▶ [Task statement] Please return every record exactly, with no pictures included.

Given records Start Marker

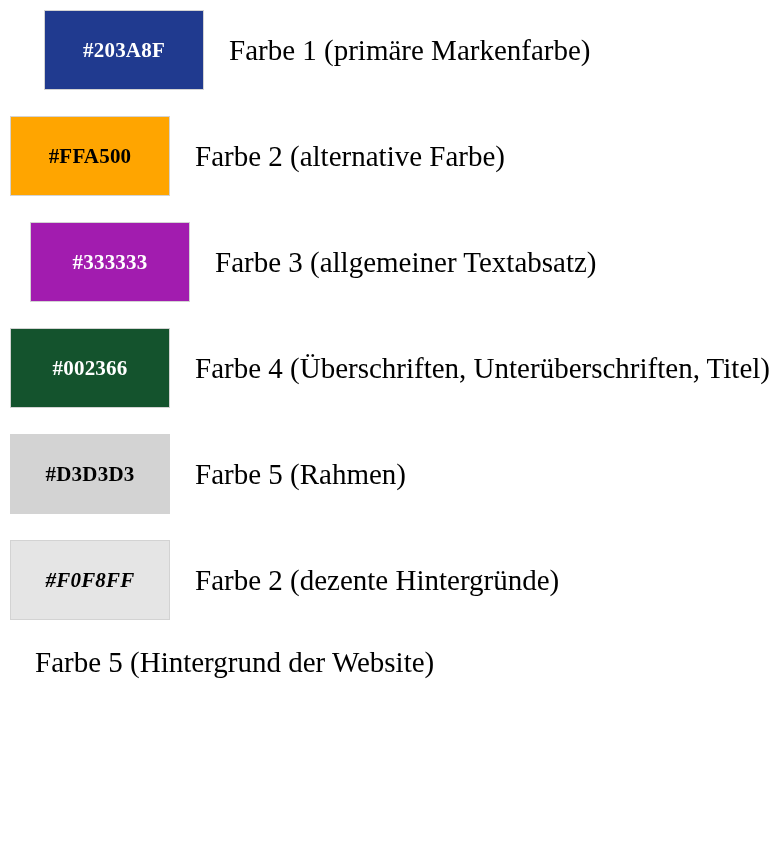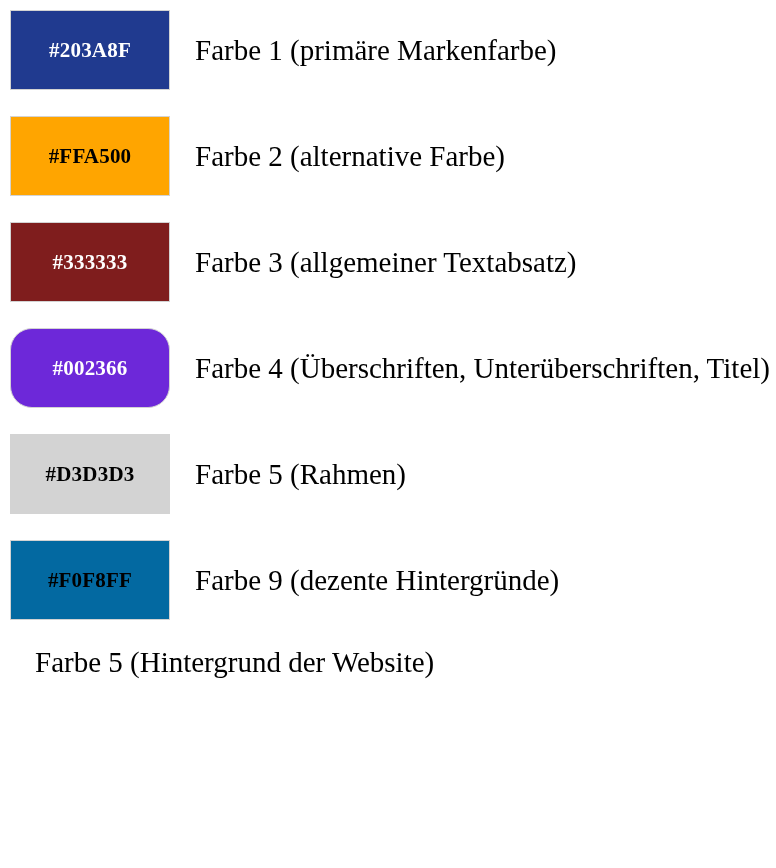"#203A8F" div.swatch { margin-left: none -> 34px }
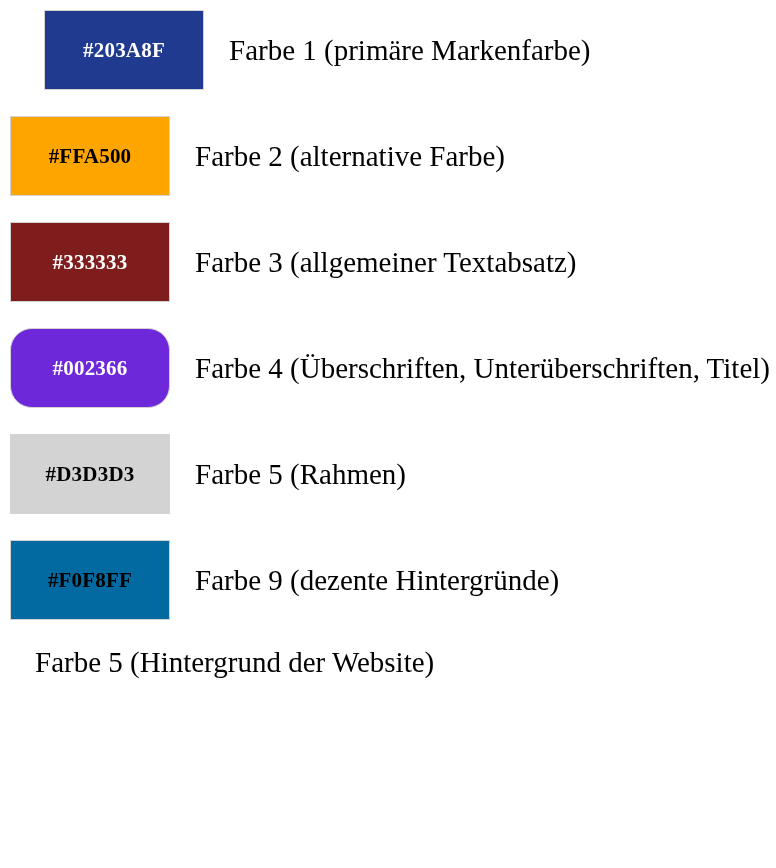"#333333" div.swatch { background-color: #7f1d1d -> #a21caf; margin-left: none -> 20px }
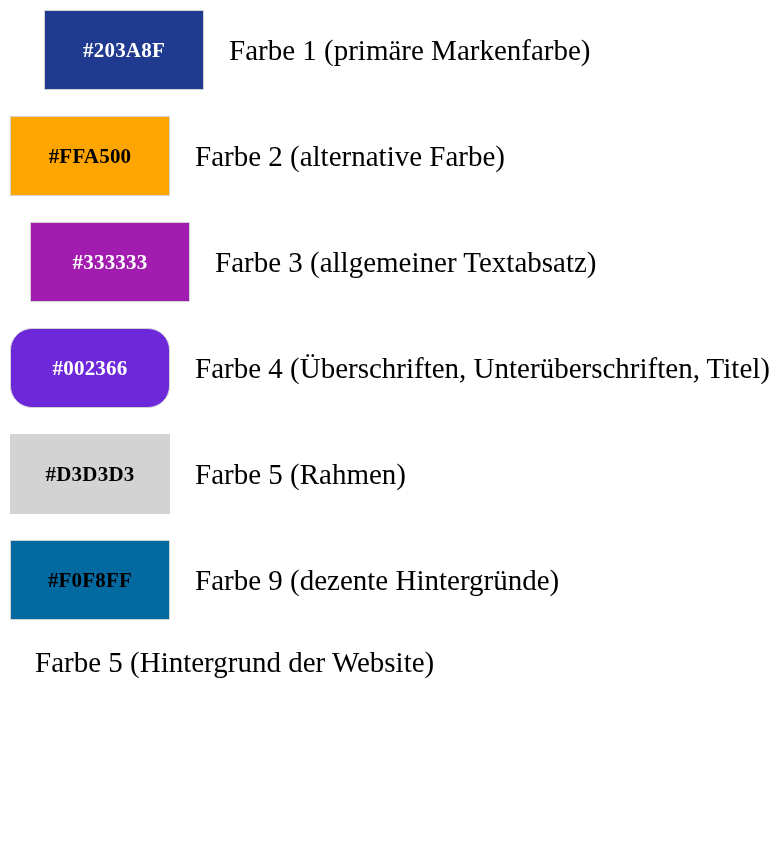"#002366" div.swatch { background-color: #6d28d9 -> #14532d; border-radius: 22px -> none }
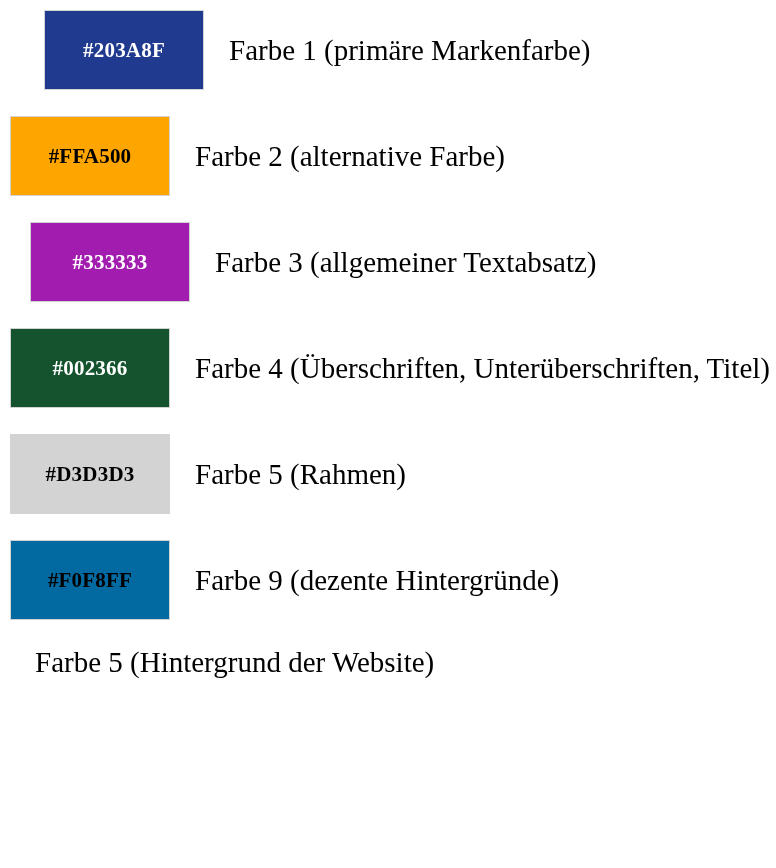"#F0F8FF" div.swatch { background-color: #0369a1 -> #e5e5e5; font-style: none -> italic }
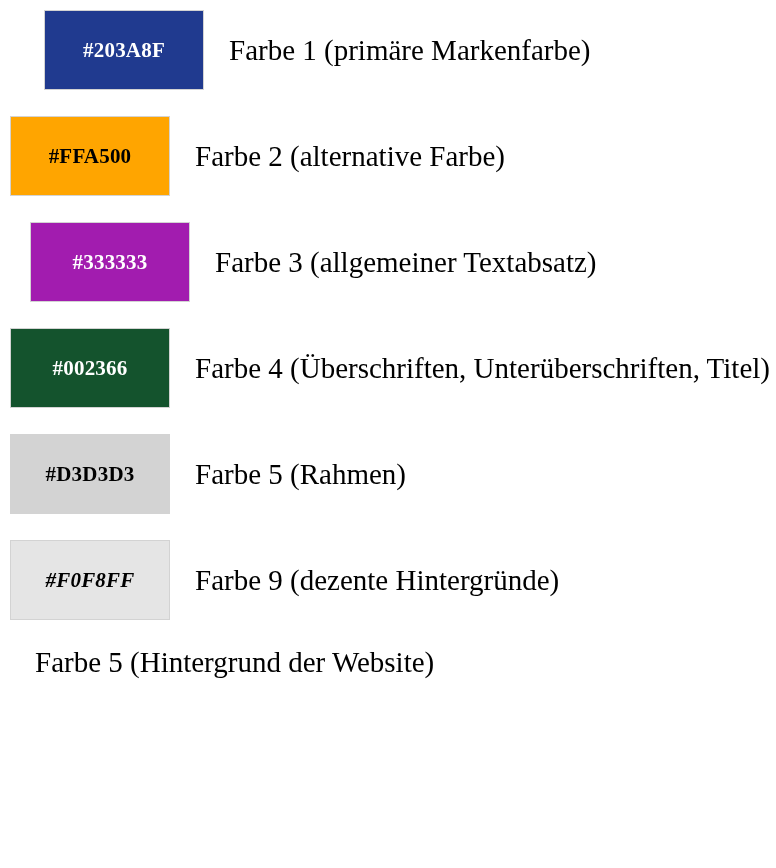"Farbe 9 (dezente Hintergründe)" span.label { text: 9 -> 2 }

Given records End Marker

▶ [Result for this exercise]
"#203A8F" div.swatch { margin-left: none -> 34px }
"#333333" div.swatch { background-color: #7f1d1d -> #a21caf; margin-left: none -> 20px }
"#002366" div.swatch { background-color: #6d28d9 -> #14532d; border-radius: 22px -> none }
"#F0F8FF" div.swatch { background-color: #0369a1 -> #e5e5e5; font-style: none -> italic }
"Farbe 9 (dezente Hintergründe)" span.label { text: 9 -> 2 }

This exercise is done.